• _WORK INSTRUCTIONS_:
In the data below, set down exactly the lines from the one containing "rate 18 /min." up to and including the one containing "- However, learning". Leave the pictures out.

• _AVAILABLE DATA_:
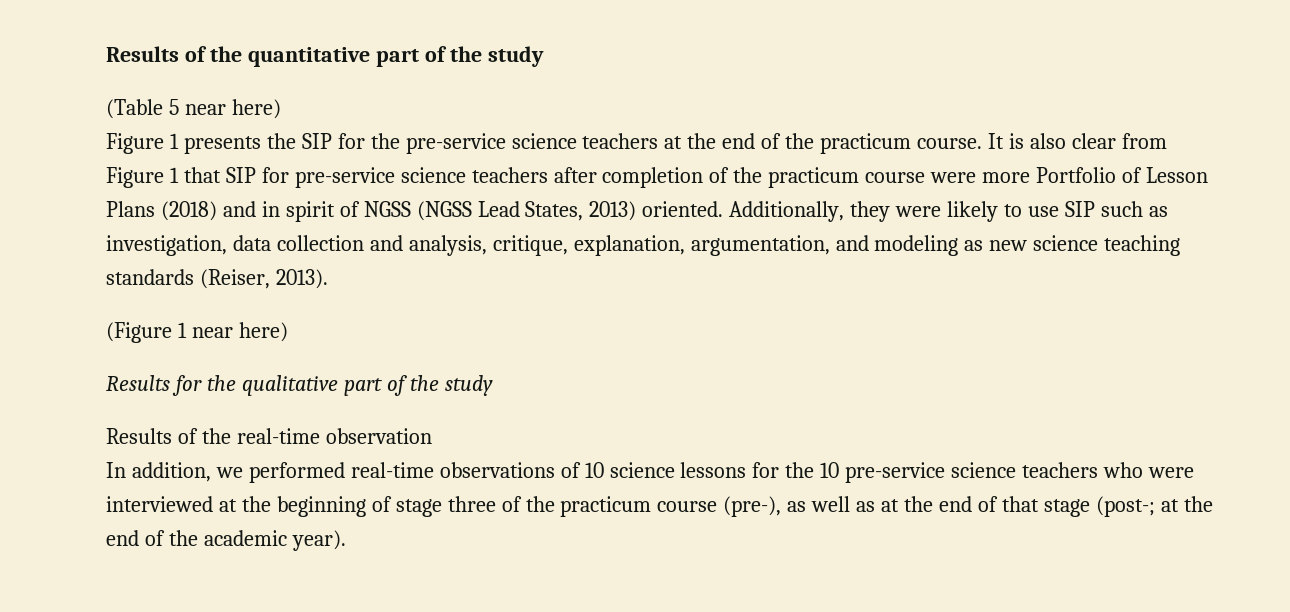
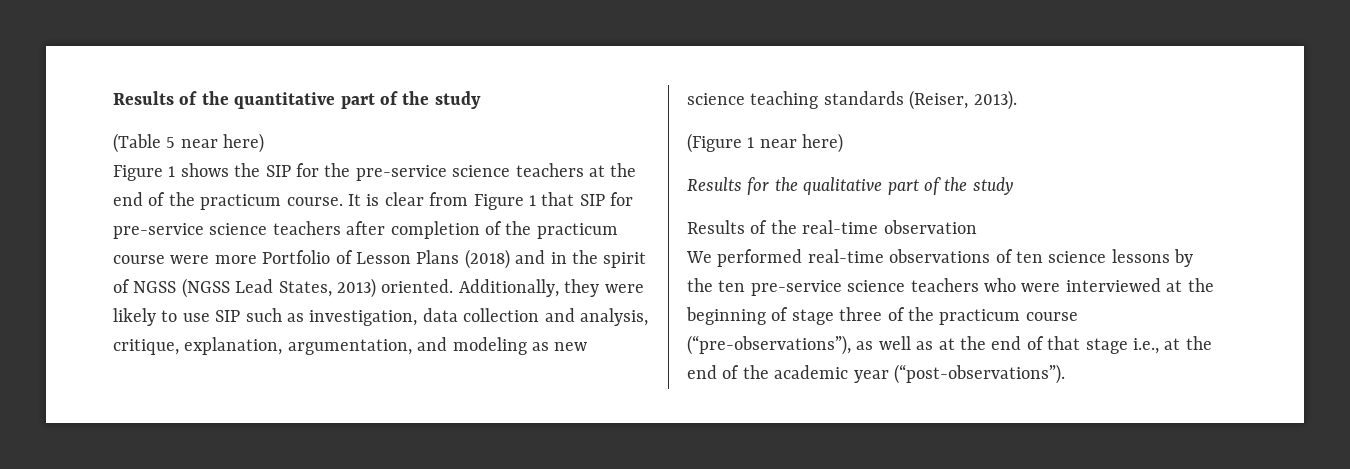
- Figure 1 presents the SIP for the pre-service science teachers at the end of the practicum course.
+ Figure 1 shows the SIP for the pre-service science teachers at the end of the practicum course.
- It is also clear from Figure 1 that SIP for pre-service science teachers after completion of the practicum course were more Portfolio of Lesson Plans (2018) and in spirit of NGSS (NGSS Lead States, 2013) oriented.
+ It is clear from Figure 1 that SIP for pre-service science teachers after completion of the practicum course were more Portfolio of Lesson Plans (2018) and in the spirit of NGSS (NGSS Lead States, 2013) oriented.
- In addition, we performed real-time observations of 10 science lessons for the 10 pre-service science teachers who were interviewed at the beginning of stage three of the practicum course (pre-), as well as at the end of that stage (post-; at the end of the academic year).
+ We performed real-time observations of ten science lessons by the ten pre-service science teachers who were interviewed at the beginning of stage three of the practicum course (“pre-observations”), as well as at the end of that stage i.e., at the end of the academic year (“post-observations”).

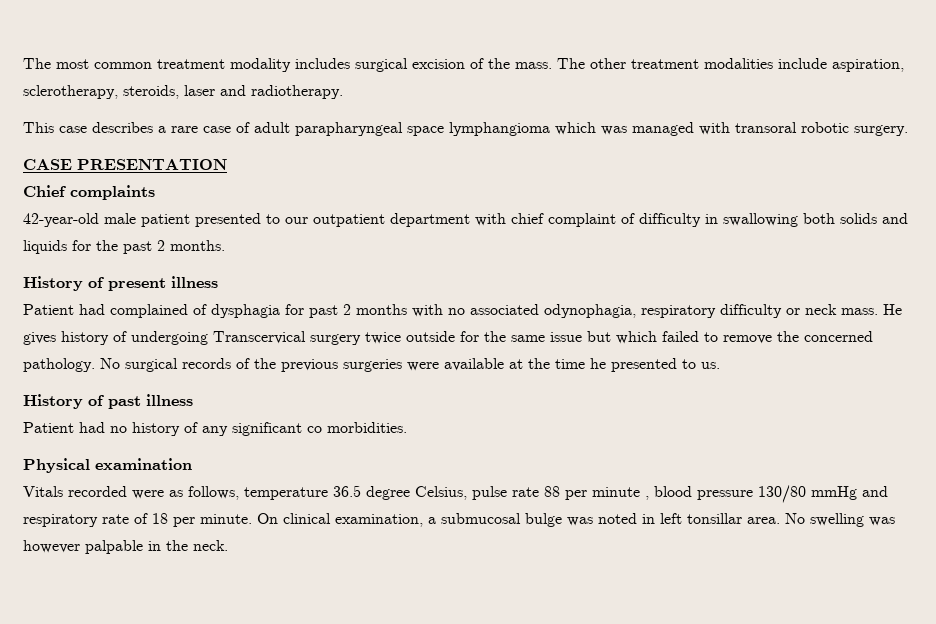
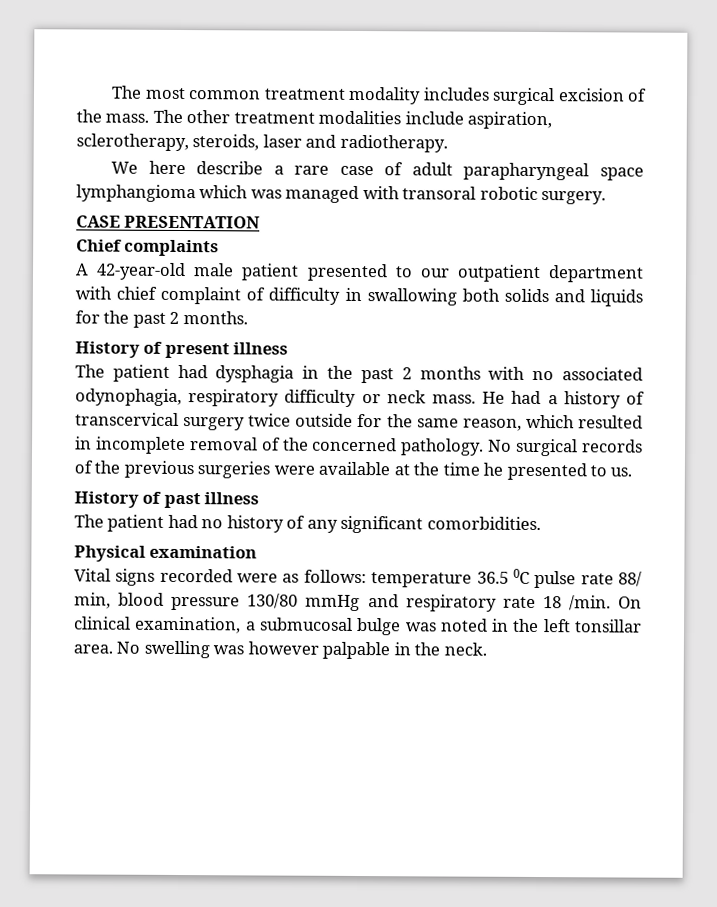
- This case describes a rare case of adult parapharyngeal space lymphangioma which was managed with transoral robotic surgery.
+ We here describe a rare case of adult parapharyngeal space lymphangioma which was managed with transoral robotic surgery.
- 42-year-old male patient presented to our outpatient department with chief complaint of difficulty in swallowing both solids and liquids for the past 2 months.
+ A 42-year-old male patient presented to our outpatient department with chief complaint of difficulty in swallowing both solids and liquids for the past 2 months.
- Patient had complained of dysphagia for past 2 months with no associated odynophagia, respiratory difficulty or neck mass.
+ The patient had dysphagia in the past 2 months with no associated odynophagia, respiratory difficulty or neck mass.
- He gives history of undergoing Transcervical surgery twice outside for the same issue but which failed to remove the concerned pathology.
+ He had a history of transcervical surgery twice outside for the same reason, which resulted in incomplete removal of the concerned pathology.
- Patient had no history of any significant co morbidities.
+ The patient had no history of any significant comorbidities.
- Vitals recorded were as follows, temperature 36.5 degree Celsius, pulse rate 88 per minute , blood pressure 130/80 mmHg and respiratory rate of 18 per minute.
+ Vital signs recorded were as follows: temperature 36.5 0C pulse rate 88/ min, blood pressure 130/80 mmHg and respiratory rate 18 /min.
- On clinical examination, a submucosal bulge was noted in left tonsillar area.
+ On clinical examination, a submucosal bulge was noted in the left tonsillar area.

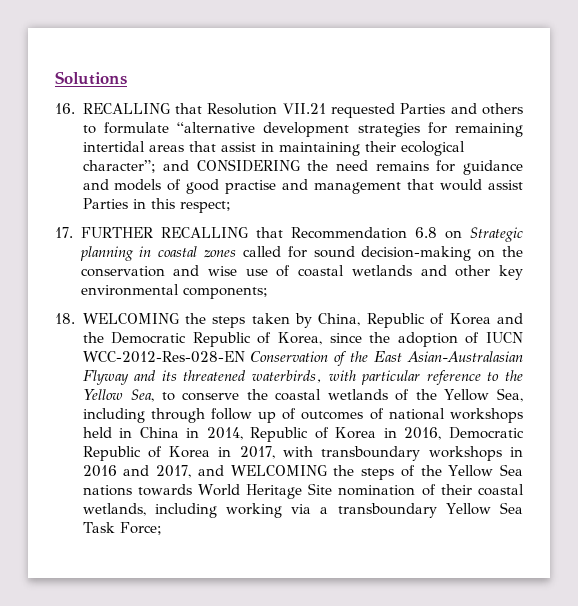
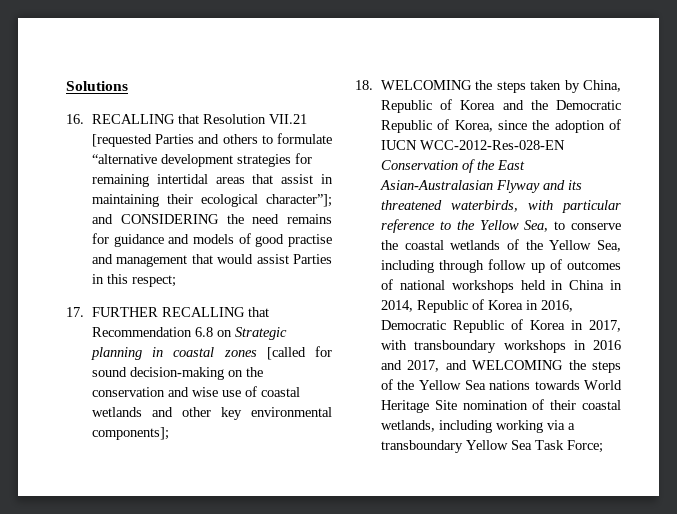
- 16. RECALLING that Resolution VII.21 requested Parties and others to formulate “alternative development strategies for remaining intertidal areas that assist in maintaining their ecological character”; and CONSIDERING the need remains for guidance and models of good practise and management that would assist Parties in this respect;
+ 16. RECALLING that Resolution VII.21 [requested Parties and others to formulate “alternative development strategies for remaining intertidal areas that assist in maintaining their ecological character”]; and CONSIDERING the need remains for guidance and models of good practise and management that would assist Parties in this respect;
- 17. FURTHER RECALLING that Recommendation 6.8 on Strategic planning in coastal zones called for sound decision-making on the conservation and wise use of coastal wetlands and other key environmental components;
+ 17. FURTHER RECALLING that Recommendation 6.8 on Strategic planning in coastal zones [called for sound decision-making on the conservation and wise use of coastal wetlands and other key environmental components];

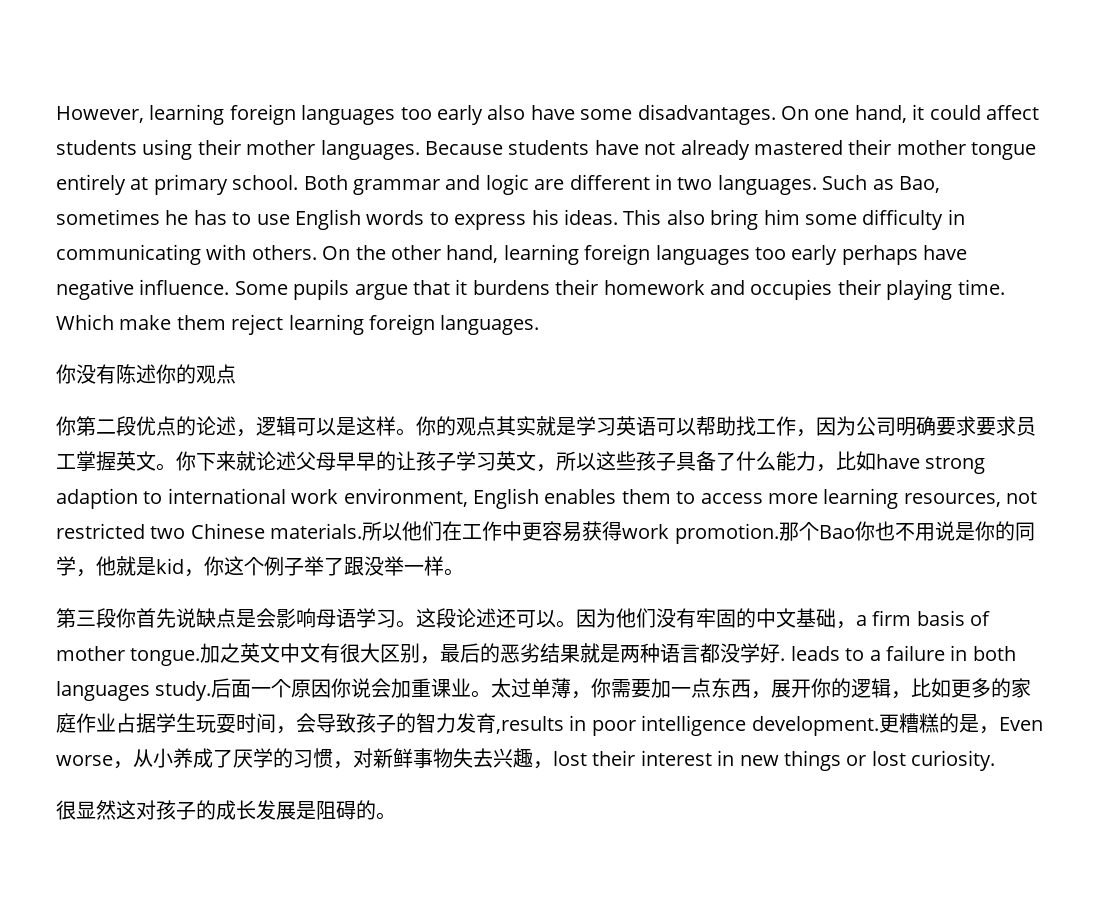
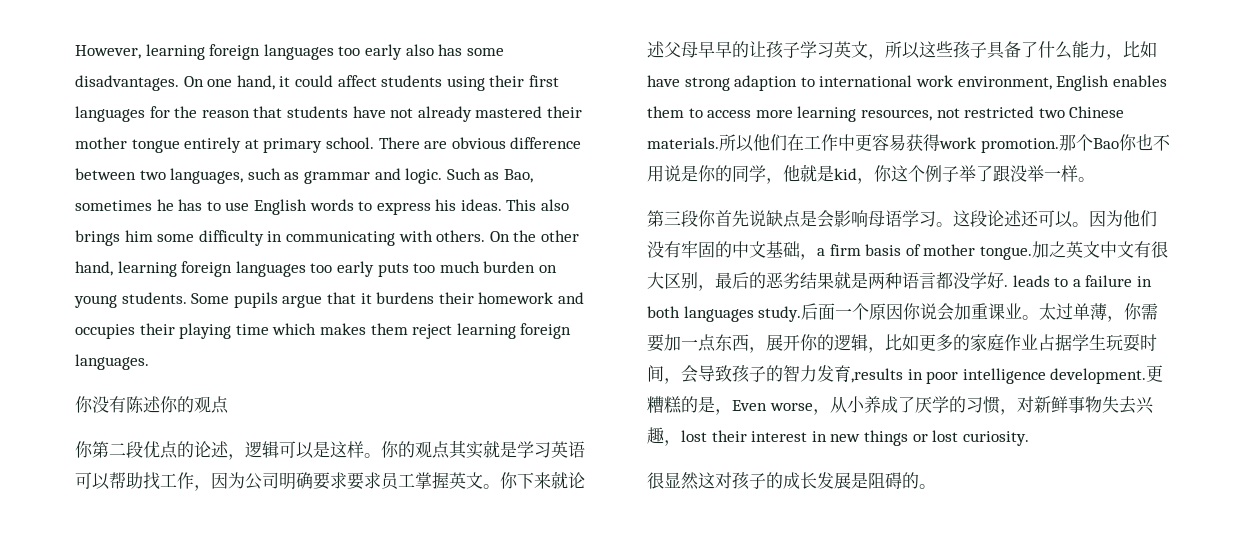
- However, learning foreign languages too early also have some disadvantages.
+ However, learning foreign languages too early also has some disadvantages.
- On one hand, it could affect students using their mother languages. Because students have not already mastered their mother tongue entirely at primary school.
+ On one hand, it could affect students using their first languages for the reason that students have not already mastered their mother tongue entirely at primary school.
- Both grammar and logic are different in two languages.
+ There are obvious difference between two languages, such as grammar and logic.
- This also bring him some difficulty in communicating with others.
+ This also brings him some difficulty in communicating with others.
- On the other hand, learning foreign languages too early perhaps have negative influence.
+ On the other hand, learning foreign languages too early puts too much burden on young students.
- Some pupils argue that it burdens their homework and occupies their playing time. Which make them reject learning foreign languages.
+ Some pupils argue that it burdens their homework and occupies their playing time which makes them reject learning foreign languages.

• _RESPONSE BOX_:
+ Vital signs recorded were as follows: temperature 36.5 0C pulse rate 88/ min, blood pressure 130/80 mmHg and respiratory rate 18 /min.
- On clinical examination, a submucosal bulge was noted in left tonsillar area.
+ On clinical examination, a submucosal bulge was noted in the left tonsillar area.

- 16. RECALLING that Resolution VII.21 requested Parties and others to formulate “alternative development strategies for remaining intertidal areas that assist in maintaining their ecological character”; and CONSIDERING the need remains for guidance and models of good practise and management that would assist Parties in this respect;
+ 16. RECALLING that Resolution VII.21 [requested Parties and others to formulate “alternative development strategies for remaining intertidal areas that assist in maintaining their ecological character”]; and CONSIDERING the need remains for guidance and models of good practise and management that would assist Parties in this respect;
- 17. FURTHER RECALLING that Recommendation 6.8 on Strategic planning in coastal zones called for sound decision-making on the conservation and wise use of coastal wetlands and other key environmental components;
+ 17. FURTHER RECALLING that Recommendation 6.8 on Strategic planning in coastal zones [called for sound decision-making on the conservation and wise use of coastal wetlands and other key environmental components];

- However, learning foreign languages too early also have some disadvantages.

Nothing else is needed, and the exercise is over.